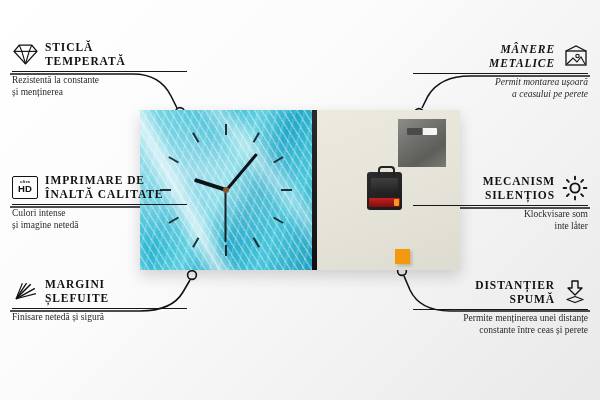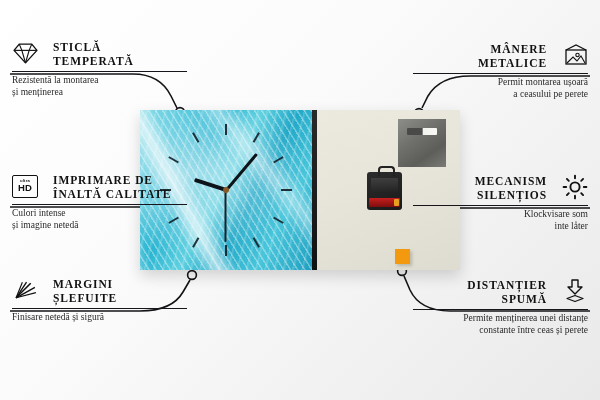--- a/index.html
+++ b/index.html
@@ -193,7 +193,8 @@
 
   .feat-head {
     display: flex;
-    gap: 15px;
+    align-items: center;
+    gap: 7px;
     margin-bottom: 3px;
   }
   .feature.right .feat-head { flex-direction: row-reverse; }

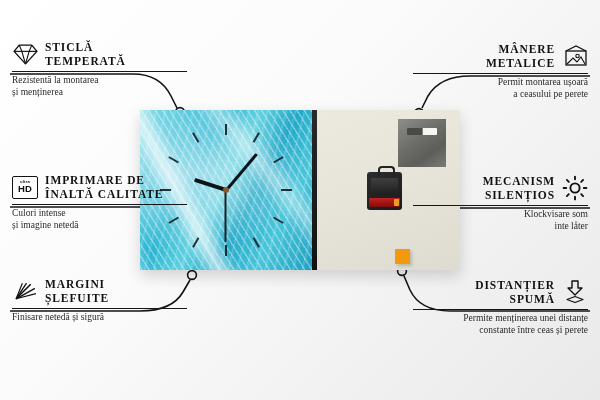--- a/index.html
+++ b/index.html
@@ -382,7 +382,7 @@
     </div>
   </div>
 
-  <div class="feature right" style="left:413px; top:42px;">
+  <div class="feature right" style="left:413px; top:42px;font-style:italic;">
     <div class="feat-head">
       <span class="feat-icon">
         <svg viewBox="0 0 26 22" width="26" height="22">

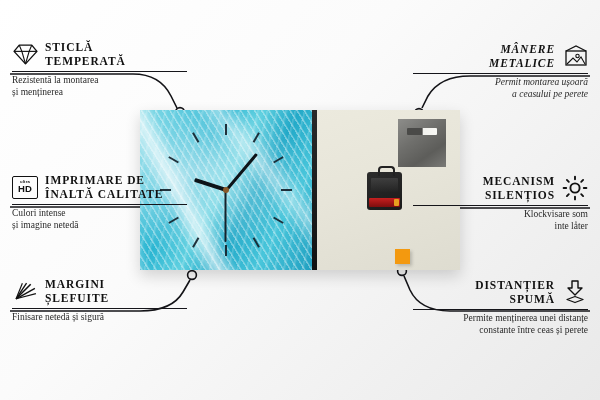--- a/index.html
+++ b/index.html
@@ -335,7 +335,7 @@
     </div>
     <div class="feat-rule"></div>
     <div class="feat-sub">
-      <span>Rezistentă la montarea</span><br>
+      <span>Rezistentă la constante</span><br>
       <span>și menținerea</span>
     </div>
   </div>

Problem details: Scan the records for the string "head" and show every line that contains it.

Result for this exercise:
   .feat-head {
   .feature.right .feat-head { flex-direction: row-reverse; }
     <div class="feat-head">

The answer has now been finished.